### Task item
Copy the data that follows exactly, and include none of its images.

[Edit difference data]

---

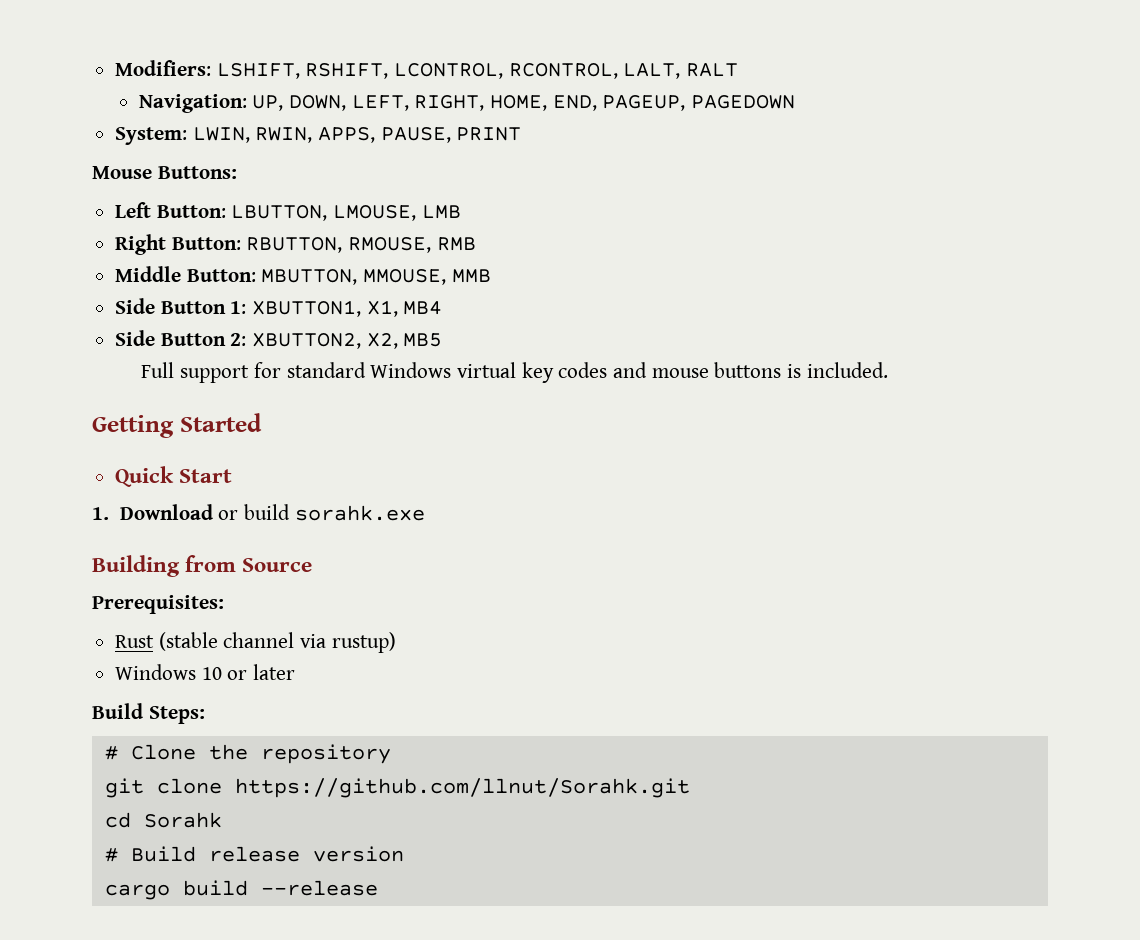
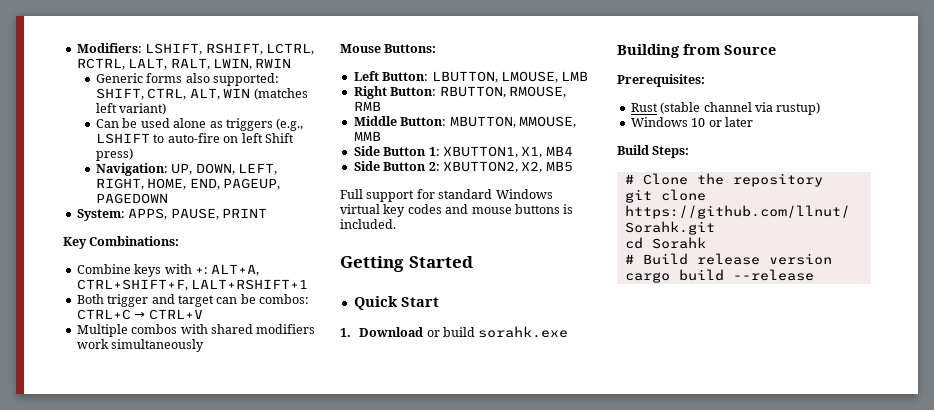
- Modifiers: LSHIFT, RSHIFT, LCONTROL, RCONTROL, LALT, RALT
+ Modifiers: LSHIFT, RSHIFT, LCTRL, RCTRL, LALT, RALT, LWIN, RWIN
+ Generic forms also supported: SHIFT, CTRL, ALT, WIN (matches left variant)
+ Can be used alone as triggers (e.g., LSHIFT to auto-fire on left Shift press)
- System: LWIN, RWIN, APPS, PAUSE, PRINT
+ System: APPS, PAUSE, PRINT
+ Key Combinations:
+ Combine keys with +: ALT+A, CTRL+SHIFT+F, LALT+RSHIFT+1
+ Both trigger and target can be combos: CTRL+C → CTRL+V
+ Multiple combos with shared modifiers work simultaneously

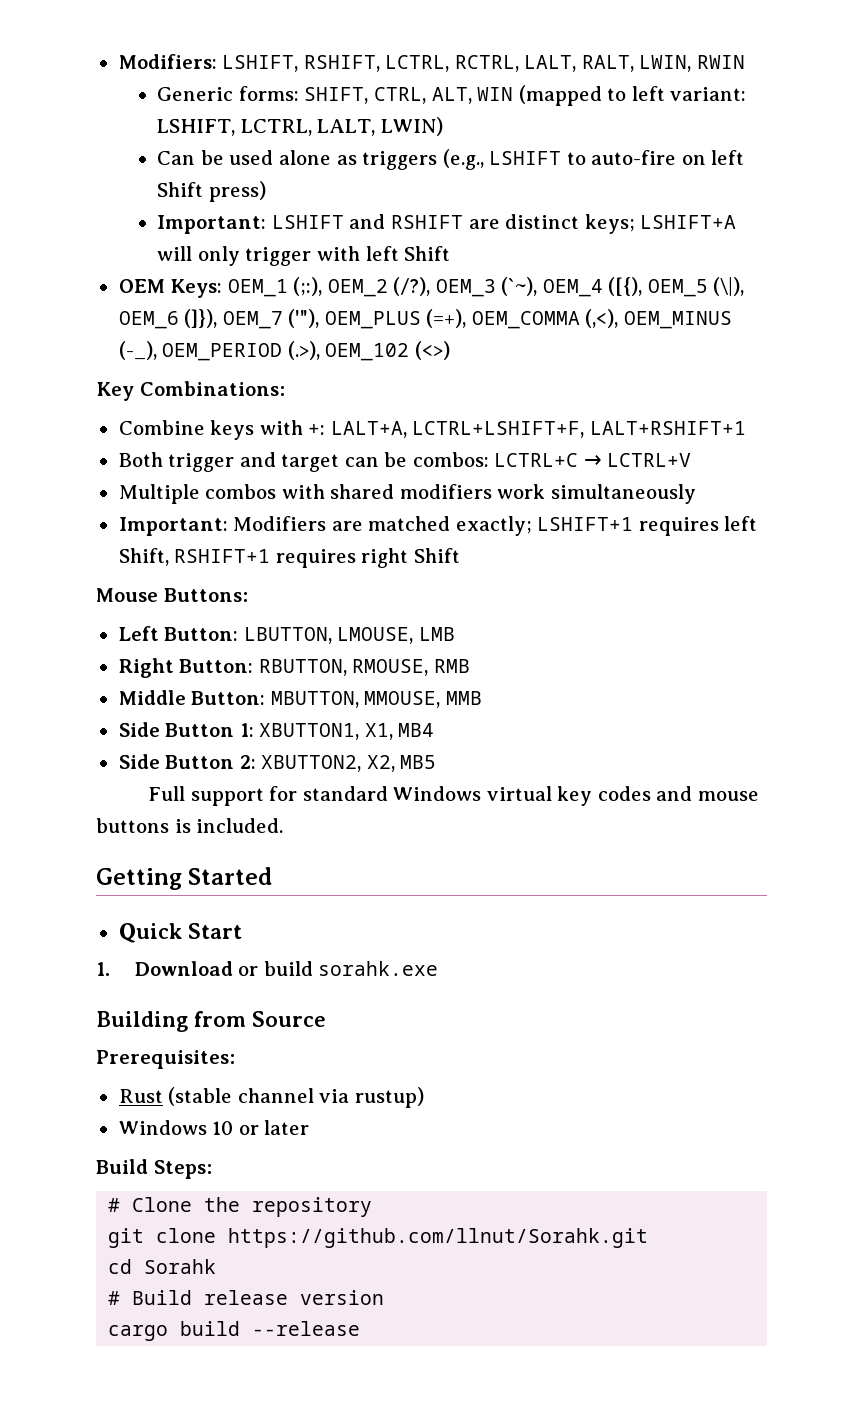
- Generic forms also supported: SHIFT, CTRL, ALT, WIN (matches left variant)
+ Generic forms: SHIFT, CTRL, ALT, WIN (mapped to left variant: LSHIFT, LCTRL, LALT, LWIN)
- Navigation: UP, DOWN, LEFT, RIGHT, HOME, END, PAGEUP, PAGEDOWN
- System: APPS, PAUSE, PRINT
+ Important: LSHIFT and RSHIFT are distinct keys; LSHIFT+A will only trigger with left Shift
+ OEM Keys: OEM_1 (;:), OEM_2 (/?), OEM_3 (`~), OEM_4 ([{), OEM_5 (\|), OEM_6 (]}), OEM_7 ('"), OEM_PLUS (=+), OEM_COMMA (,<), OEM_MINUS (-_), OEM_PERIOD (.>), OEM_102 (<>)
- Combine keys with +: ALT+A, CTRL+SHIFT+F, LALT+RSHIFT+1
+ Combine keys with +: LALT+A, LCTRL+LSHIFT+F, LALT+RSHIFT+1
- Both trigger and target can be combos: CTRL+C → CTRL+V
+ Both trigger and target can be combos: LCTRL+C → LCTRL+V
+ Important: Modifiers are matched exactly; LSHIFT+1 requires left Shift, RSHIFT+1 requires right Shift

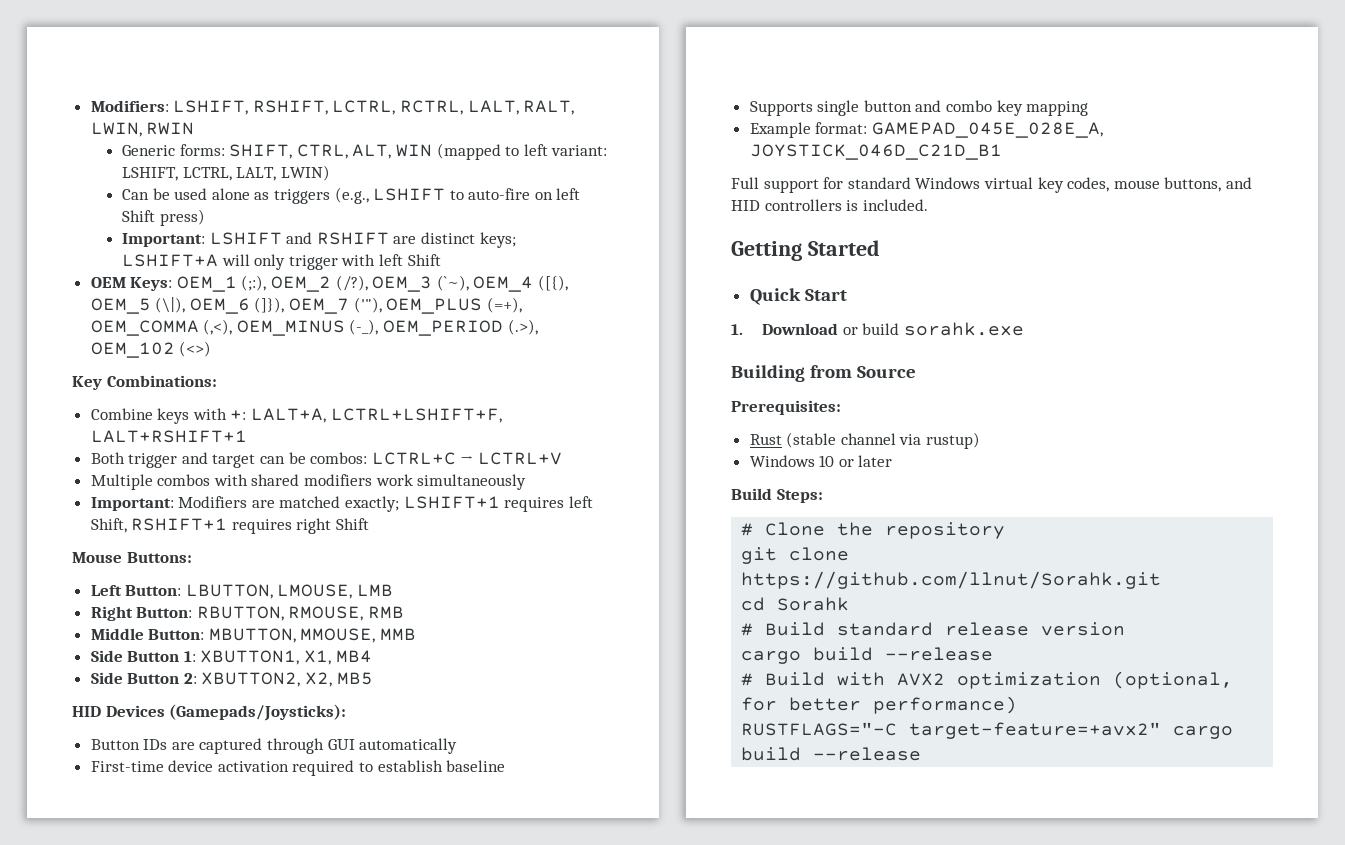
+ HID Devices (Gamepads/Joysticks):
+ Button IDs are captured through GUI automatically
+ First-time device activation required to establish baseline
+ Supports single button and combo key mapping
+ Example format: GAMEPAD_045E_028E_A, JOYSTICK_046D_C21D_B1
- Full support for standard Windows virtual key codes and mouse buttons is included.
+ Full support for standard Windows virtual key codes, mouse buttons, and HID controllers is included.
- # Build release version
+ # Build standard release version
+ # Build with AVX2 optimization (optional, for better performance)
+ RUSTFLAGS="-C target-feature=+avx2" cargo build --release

---

### Exercise answer
- Modifiers: LSHIFT, RSHIFT, LCONTROL, RCONTROL, LALT, RALT
+ Modifiers: LSHIFT, RSHIFT, LCTRL, RCTRL, LALT, RALT, LWIN, RWIN
+ Generic forms also supported: SHIFT, CTRL, ALT, WIN (matches left variant)
+ Can be used alone as triggers (e.g., LSHIFT to auto-fire on left Shift press)
- System: LWIN, RWIN, APPS, PAUSE, PRINT
+ System: APPS, PAUSE, PRINT
+ Key Combinations:
+ Combine keys with +: ALT+A, CTRL+SHIFT+F, LALT+RSHIFT+1
+ Both trigger and target can be combos: CTRL+C → CTRL+V
+ Multiple combos with shared modifiers work simultaneously

- Generic forms also supported: SHIFT, CTRL, ALT, WIN (matches left variant)
+ Generic forms: SHIFT, CTRL, ALT, WIN (mapped to left variant: LSHIFT, LCTRL, LALT, LWIN)
- Navigation: UP, DOWN, LEFT, RIGHT, HOME, END, PAGEUP, PAGEDOWN
- System: APPS, PAUSE, PRINT
+ Important: LSHIFT and RSHIFT are distinct keys; LSHIFT+A will only trigger with left Shift
+ OEM Keys: OEM_1 (;:), OEM_2 (/?), OEM_3 (`~), OEM_4 ([{), OEM_5 (\|), OEM_6 (]}), OEM_7 ('"), OEM_PLUS (=+), OEM_COMMA (,<), OEM_MINUS (-_), OEM_PERIOD (.>), OEM_102 (<>)
- Combine keys with +: ALT+A, CTRL+SHIFT+F, LALT+RSHIFT+1
+ Combine keys with +: LALT+A, LCTRL+LSHIFT+F, LALT+RSHIFT+1
- Both trigger and target can be combos: CTRL+C → CTRL+V
+ Both trigger and target can be combos: LCTRL+C → LCTRL+V
+ Important: Modifiers are matched exactly; LSHIFT+1 requires left Shift, RSHIFT+1 requires right Shift

+ HID Devices (Gamepads/Joysticks):
+ Button IDs are captured through GUI automatically
+ First-time device activation required to establish baseline
+ Supports single button and combo key mapping
+ Example format: GAMEPAD_045E_028E_A, JOYSTICK_046D_C21D_B1
- Full support for standard Windows virtual key codes and mouse buttons is included.
+ Full support for standard Windows virtual key codes, mouse buttons, and HID controllers is included.
- # Build release version
+ # Build standard release version
+ # Build with AVX2 optimization (optional, for better performance)
+ RUSTFLAGS="-C target-feature=+avx2" cargo build --release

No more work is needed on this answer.